What to produce
From the entries below, please output exactly the lines starting at the one containing "z-index: 3;" and ending at the one containing "letter-spacing: -.8px;", both included.
── Supplied material
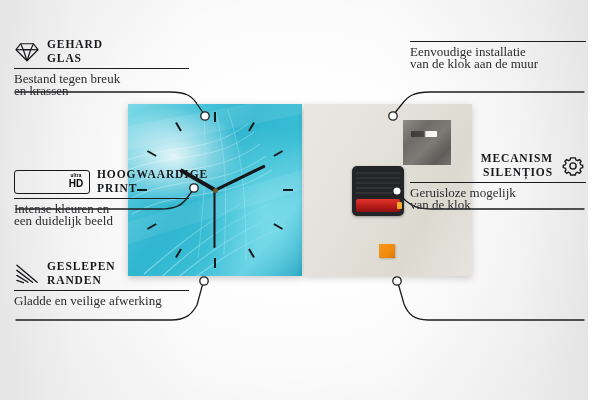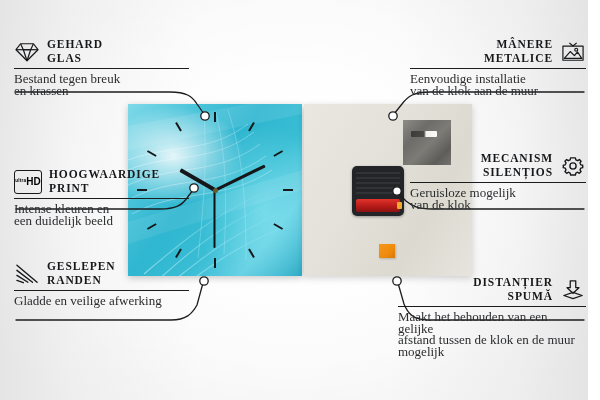--- a/index.html
+++ b/index.html
@@ -89,22 +89,22 @@
     font-size:13px;line-height:11.5px;color:#2b2c2e;white-space:pre-line;
   }
   .callout.left .head{justify-content:flex-start;}
   .callout.right .head{justify-content:flex-end;}
   .callout.right .title{text-align:right;}
   .callout.right .desc{text-align:left;}
   .ico{width:26px;height:22px;flex:0 0 auto;display:block;color:#17181a;}
 
   .hd-badge{
     width:26px;height:22px;border:1.4px solid #17181a;border-radius:3px;
-    display:flex;flex-direction:row;align-items:center;justify-content:center;
-    line-height:1;flex:0 0 auto;
+    display:flex;flex-direction:column;align-items:center;justify-content:center;
+    line-height:1;flex:0 0 auto;padding-left:48px;
   }
   .hd-badge .u{font-size:4.6px;letter-spacing:.2px;font-family:"Liberation Sans",sans-serif;font-weight:700;}
   .hd-badge .h{font-size:10px;font-weight:700;font-family:"Liberation Sans",sans-serif;margin-top:.5px;}
 
   
   #co-glass{left:14px;top:38px;width:175px;}
   #co-print{left:14px;top:168px;width:175px;}
   #co-edges{left:14px;top:260px;width:175px;}
   #co-handles{left:410px;top:38px;width:176px;}
   #co-mech{left:410px;top:152px;width:176px;}
@@ -243,32 +243,20 @@
         </g>
       </svg>
       <div class="title">GESLEPEN
 RANDEN</div>
     </div>
     <div class="rule"></div>
     <div class="desc">Gladde en veilige afwerking</div>
   </div>
 
   <div class="callout right" id="co-handles">
-    <div class="head">
-      <div class="title">MÂNERE
-METALICE</div>
-      <svg class="ico" viewBox="0 0 28 24">
-        <g fill="none" stroke="#17181a" stroke-width="1.3" stroke-linejoin="round">
-          <rect x="3" y="5.5" width="22" height="15.5"></rect>
-          <path d="M10,2 L14,5.5 L18,2"></path>
-          <path d="M4.5,19 L11,11.5 L15.5,16 L19,12 L23.5,19 Z"></path>
-          <circle cx="17.5" cy="9.5" r="1.6"></circle>
-        </g>
-      </svg>
-    </div>
     <div class="rule"></div>
     <div class="desc">Eenvoudige installatie
 van de klok aan de muur</div>
   </div>
 
   <div class="callout right" id="co-mech">
     <div class="head">
       <div class="title">MECANISM
 SILENȚIOS</div>
       <svg class="ico" viewBox="0 0 28 24">
@@ -276,29 +264,14 @@
           <path d="M14,3.2 l2.6,0 l.5,2.1 l2.0,.9 l1.8,-1.2 l1.9,1.9 l-1.2,1.8 l.9,2.0 l2.1,.5 l0,2.6 l-2.1,.5 l-.9,2.0 l1.2,1.8 l-1.9,1.9 l-1.8,-1.2 l-2.0,.9 l-.5,2.1 l-2.6,0 l-2.6,0 l-.5,-2.1 l-2.0,-.9 l-1.8,1.2 l-1.9,-1.9 l1.2,-1.8 l-.9,-2.0 l-2.1,-.5 l0,-2.6 l2.1,-.5 l.9,-2.0 l-1.2,-1.8 l1.9,-1.9 l1.8,1.2 l2.0,-.9 l.5,-2.1 Z"></path>
           <circle cx="14" cy="12" r="3.4"></circle>
         </g>
       </svg>
     </div>
     <div class="rule"></div>
     <div class="desc">Geruisloze mogelijk
 van de klok</div>
   </div>
 
-  <div class="callout right" id="co-spacer">
-    <div class="head">
-      <div class="title">DISTANȚIER
-SPUMĂ</div>
-      <svg class="ico" viewBox="0 0 28 24">
-        <g fill="none" stroke="#17181a" stroke-width="1.4" stroke-linejoin="round">
-          <path d="M11,2 L17,2 L17,9.5 L20.5,9.5 L14,15.5 L7.5,9.5 L11,9.5 Z"></path>
-          <path d="M14,14.5 L24,18 L14,21.5 L4,18 Z"></path>
-        </g>
-      </svg>
-    </div>
-    <div class="rule"></div>
-    <div class="desc">Maakt het behouden van een gelijke
-afstand  tussen de klok en de muur mogelijk</div>
-  </div>
 
 </div>
 
 </body></html>

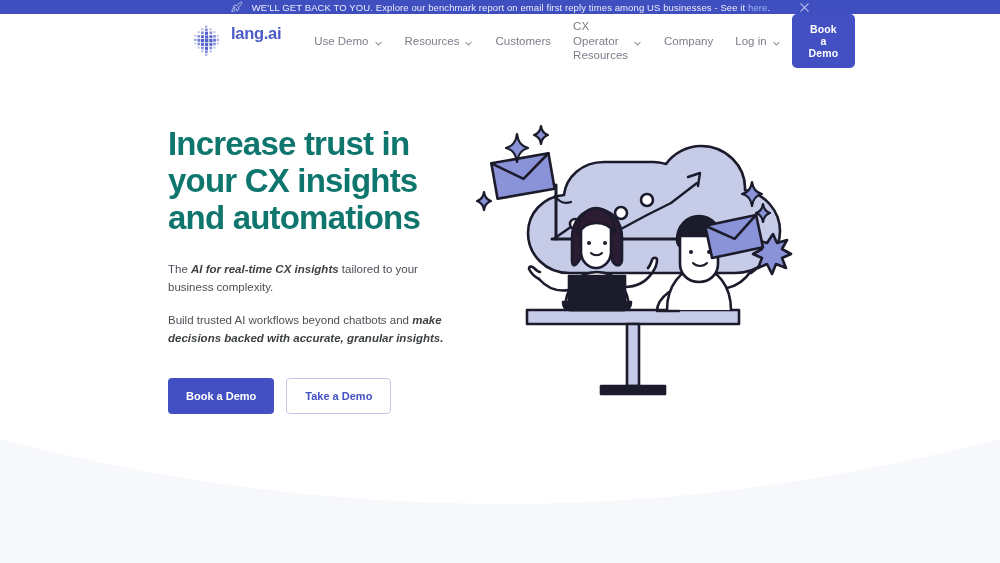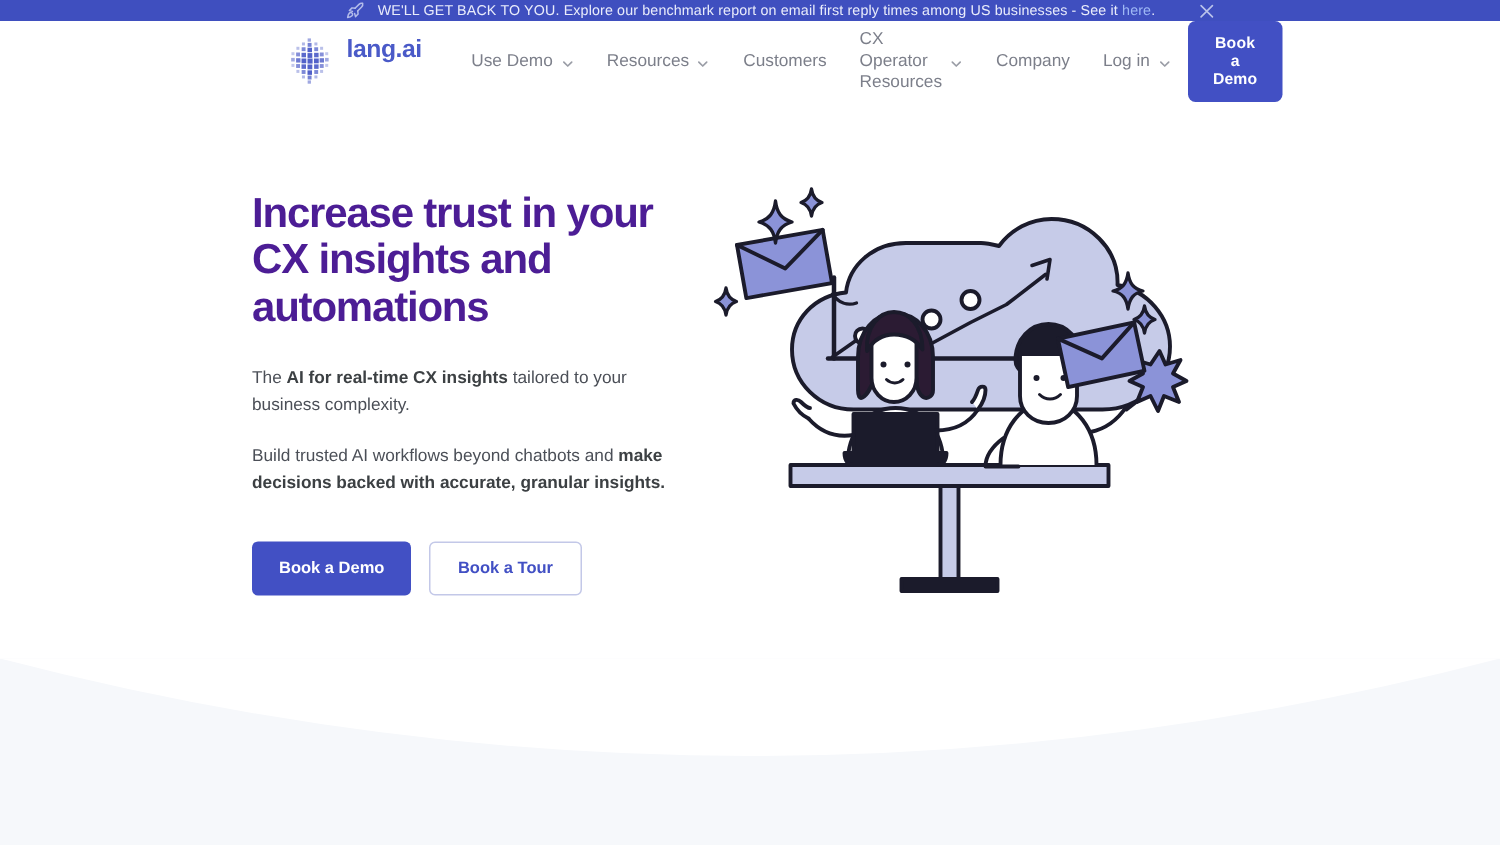--- a/index.html
+++ b/index.html
@@ -113,35 +113,35 @@
 
   
   .hero {
     display: flex;
     padding: 58px 190px 0 168px;
     position: relative;
     z-index: 3;
   }
   .hero-left { width: 300px; flex: 0 0 300px; }
   .hero-title {
-    font-size: 28px;
+    font-size: 33px;
     line-height: 1.12;
     font-weight: 700;
-    color: #4c1d95;
+    color: #0f766e;
     letter-spacing: -.8px;
     margin-bottom: 24px;
   }
   .hero-p {
     font-size: 11.5px;
     line-height: 1.55;
     color: #4b4f57;
     margin-bottom: 16px;
     max-width: 290px;
   }
-  .hero-p b { font-weight: 700; color: #3c4043; }
+  .hero-p b { font-weight: 700; color: #3c4043; font-style: italic; }
   .cta-row {
     display: flex;
     gap: 12px;
     margin-top: 30px;
   }
   .btn-primary {
     background: #4250c4;
     color: #fff;
     font-size: 11px;
     font-weight: 700;
@@ -310,21 +310,21 @@
 
   <div class="hero-left">
     <h1 class="hero-title">Increase trust in your CX insights and automations</h1>
 
     <p class="hero-p"><span>The </span><b>AI for real-time CX insights</b><span> tailored to your business complexity.</span></p>
 
     <p class="hero-p"><span>Build trusted AI workflows beyond chatbots and </span><b>make decisions backed with accurate, granular insights.</b></p>
 
     <div class="cta-row">
       <button class="btn-primary">Book a Demo</button>
-      <button class="btn-secondary">Book a Tour</button>
+      <button class="btn-secondary">Take a Demo</button>
     </div>
   </div>
 
   <div class="hero-right">
     <span class="hero-illustration">
       <svg viewBox="0 0 340 300" width="340" height="300" fill="none">
         <g stroke="#1b1b2b" stroke-width="2.6" stroke-linecap="round" stroke-linejoin="round">
 
           <path d="M135 50c-22 0-38 15-40 33-21 2-36 18-36 38 0 22 18 40 41 40h166c25 0 45-19 45-42 0-20-15-37-35-41 1-24-19-44-44-44-14 0-27 7-35 18-4-1-8-2-12-2z" fill="#c6cbe8"></path>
────
Reply to the exercise
     z-index: 3;
   }
   .hero-left { width: 300px; flex: 0 0 300px; }
   .hero-title {
-    font-size: 28px;
+    font-size: 33px;
     line-height: 1.12;
     font-weight: 700;
-    color: #4c1d95;
+    color: #0f766e;
     letter-spacing: -.8px;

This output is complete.